### What you have to do
Return the entries below precisely, omitting nothing.

### Material for this exercise
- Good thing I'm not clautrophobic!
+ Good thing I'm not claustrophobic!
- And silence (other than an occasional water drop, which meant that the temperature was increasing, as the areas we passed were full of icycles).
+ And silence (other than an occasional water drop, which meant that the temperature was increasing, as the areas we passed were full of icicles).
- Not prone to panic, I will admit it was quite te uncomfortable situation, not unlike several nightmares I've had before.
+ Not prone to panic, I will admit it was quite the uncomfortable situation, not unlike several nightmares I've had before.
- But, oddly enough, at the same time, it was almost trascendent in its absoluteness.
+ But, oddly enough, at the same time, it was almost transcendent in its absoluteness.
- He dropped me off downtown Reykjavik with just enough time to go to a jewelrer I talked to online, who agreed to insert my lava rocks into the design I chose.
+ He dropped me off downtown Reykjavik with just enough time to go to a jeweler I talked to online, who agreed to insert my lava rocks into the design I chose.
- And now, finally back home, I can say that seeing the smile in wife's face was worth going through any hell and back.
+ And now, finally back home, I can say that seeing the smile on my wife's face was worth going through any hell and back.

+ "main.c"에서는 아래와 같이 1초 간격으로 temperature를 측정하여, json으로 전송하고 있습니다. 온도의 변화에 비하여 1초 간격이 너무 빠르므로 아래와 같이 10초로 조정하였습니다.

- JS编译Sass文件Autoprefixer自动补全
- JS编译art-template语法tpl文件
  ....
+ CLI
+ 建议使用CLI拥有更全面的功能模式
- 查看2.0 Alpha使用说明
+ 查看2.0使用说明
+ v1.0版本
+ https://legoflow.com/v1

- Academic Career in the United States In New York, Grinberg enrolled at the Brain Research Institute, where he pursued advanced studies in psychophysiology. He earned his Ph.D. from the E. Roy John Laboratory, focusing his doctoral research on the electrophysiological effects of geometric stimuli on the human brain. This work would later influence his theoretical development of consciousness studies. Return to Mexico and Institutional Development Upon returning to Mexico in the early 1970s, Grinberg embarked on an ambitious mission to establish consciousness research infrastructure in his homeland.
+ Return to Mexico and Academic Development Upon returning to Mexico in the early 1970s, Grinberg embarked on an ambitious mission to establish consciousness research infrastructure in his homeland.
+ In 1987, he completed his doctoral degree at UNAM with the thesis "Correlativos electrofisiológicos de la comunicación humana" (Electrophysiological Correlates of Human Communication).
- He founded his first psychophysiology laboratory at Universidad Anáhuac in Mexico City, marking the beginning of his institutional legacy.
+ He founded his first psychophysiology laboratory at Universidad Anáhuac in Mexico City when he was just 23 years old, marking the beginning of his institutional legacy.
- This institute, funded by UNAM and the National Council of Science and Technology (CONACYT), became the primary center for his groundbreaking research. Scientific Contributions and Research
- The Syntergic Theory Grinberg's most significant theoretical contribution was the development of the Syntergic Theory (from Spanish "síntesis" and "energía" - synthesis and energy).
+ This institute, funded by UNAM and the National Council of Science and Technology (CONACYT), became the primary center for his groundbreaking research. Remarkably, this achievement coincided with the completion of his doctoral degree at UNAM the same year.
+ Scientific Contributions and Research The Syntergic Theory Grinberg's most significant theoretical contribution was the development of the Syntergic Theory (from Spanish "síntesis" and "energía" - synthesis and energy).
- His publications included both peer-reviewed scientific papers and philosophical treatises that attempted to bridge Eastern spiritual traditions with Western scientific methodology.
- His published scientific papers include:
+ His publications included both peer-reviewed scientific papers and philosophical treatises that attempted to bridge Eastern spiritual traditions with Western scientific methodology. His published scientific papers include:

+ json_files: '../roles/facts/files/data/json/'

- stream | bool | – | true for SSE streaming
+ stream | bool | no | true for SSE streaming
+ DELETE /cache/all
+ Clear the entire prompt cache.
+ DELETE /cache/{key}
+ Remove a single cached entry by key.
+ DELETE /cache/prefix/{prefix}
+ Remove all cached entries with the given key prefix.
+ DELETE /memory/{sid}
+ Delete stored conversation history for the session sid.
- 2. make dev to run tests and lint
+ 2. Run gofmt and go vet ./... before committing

### Solution
- Good thing I'm not clautrophobic!
+ Good thing I'm not claustrophobic!
- And silence (other than an occasional water drop, which meant that the temperature was increasing, as the areas we passed were full of icycles).
+ And silence (other than an occasional water drop, which meant that the temperature was increasing, as the areas we passed were full of icicles).
- Not prone to panic, I will admit it was quite te uncomfortable situation, not unlike several nightmares I've had before.
+ Not prone to panic, I will admit it was quite the uncomfortable situation, not unlike several nightmares I've had before.
- But, oddly enough, at the same time, it was almost trascendent in its absoluteness.
+ But, oddly enough, at the same time, it was almost transcendent in its absoluteness.
- He dropped me off downtown Reykjavik with just enough time to go to a jewelrer I talked to online, who agreed to insert my lava rocks into the design I chose.
+ He dropped me off downtown Reykjavik with just enough time to go to a jeweler I talked to online, who agreed to insert my lava rocks into the design I chose.
- And now, finally back home, I can say that seeing the smile in wife's face was worth going through any hell and back.
+ And now, finally back home, I can say that seeing the smile on my wife's face was worth going through any hell and back.

+ "main.c"에서는 아래와 같이 1초 간격으로 temperature를 측정하여, json으로 전송하고 있습니다. 온도의 변화에 비하여 1초 간격이 너무 빠르므로 아래와 같이 10초로 조정하였습니다.

- JS编译Sass文件Autoprefixer自动补全
- JS编译art-template语法tpl文件
  ....
+ CLI
+ 建议使用CLI拥有更全面的功能模式
- 查看2.0 Alpha使用说明
+ 查看2.0使用说明
+ v1.0版本
+ https://legoflow.com/v1

- Academic Career in the United States In New York, Grinberg enrolled at the Brain Research Institute, where he pursued advanced studies in psychophysiology. He earned his Ph.D. from the E. Roy John Laboratory, focusing his doctoral research on the electrophysiological effects of geometric stimuli on the human brain. This work would later influence his theoretical development of consciousness studies. Return to Mexico and Institutional Development Upon returning to Mexico in the early 1970s, Grinberg embarked on an ambitious mission to establish consciousness research infrastructure in his homeland.
+ Return to Mexico and Academic Development Upon returning to Mexico in the early 1970s, Grinberg embarked on an ambitious mission to establish consciousness research infrastructure in his homeland.
+ In 1987, he completed his doctoral degree at UNAM with the thesis "Correlativos electrofisiológicos de la comunicación humana" (Electrophysiological Correlates of Human Communication).
- He founded his first psychophysiology laboratory at Universidad Anáhuac in Mexico City, marking the beginning of his institutional legacy.
+ He founded his first psychophysiology laboratory at Universidad Anáhuac in Mexico City when he was just 23 years old, marking the beginning of his institutional legacy.
- This institute, funded by UNAM and the National Council of Science and Technology (CONACYT), became the primary center for his groundbreaking research. Scientific Contributions and Research
- The Syntergic Theory Grinberg's most significant theoretical contribution was the development of the Syntergic Theory (from Spanish "síntesis" and "energía" - synthesis and energy).
+ This institute, funded by UNAM and the National Council of Science and Technology (CONACYT), became the primary center for his groundbreaking research. Remarkably, this achievement coincided with the completion of his doctoral degree at UNAM the same year.
+ Scientific Contributions and Research The Syntergic Theory Grinberg's most significant theoretical contribution was the development of the Syntergic Theory (from Spanish "síntesis" and "energía" - synthesis and energy).
- His publications included both peer-reviewed scientific papers and philosophical treatises that attempted to bridge Eastern spiritual traditions with Western scientific methodology.
- His published scientific papers include:
+ His publications included both peer-reviewed scientific papers and philosophical treatises that attempted to bridge Eastern spiritual traditions with Western scientific methodology. His published scientific papers include:

+ json_files: '../roles/facts/files/data/json/'

- stream | bool | – | true for SSE streaming
+ stream | bool | no | true for SSE streaming
+ DELETE /cache/all
+ Clear the entire prompt cache.
+ DELETE /cache/{key}
+ Remove a single cached entry by key.
+ DELETE /cache/prefix/{prefix}
+ Remove all cached entries with the given key prefix.
+ DELETE /memory/{sid}
+ Delete stored conversation history for the session sid.
- 2. make dev to run tests and lint
+ 2. Run gofmt and go vet ./... before committing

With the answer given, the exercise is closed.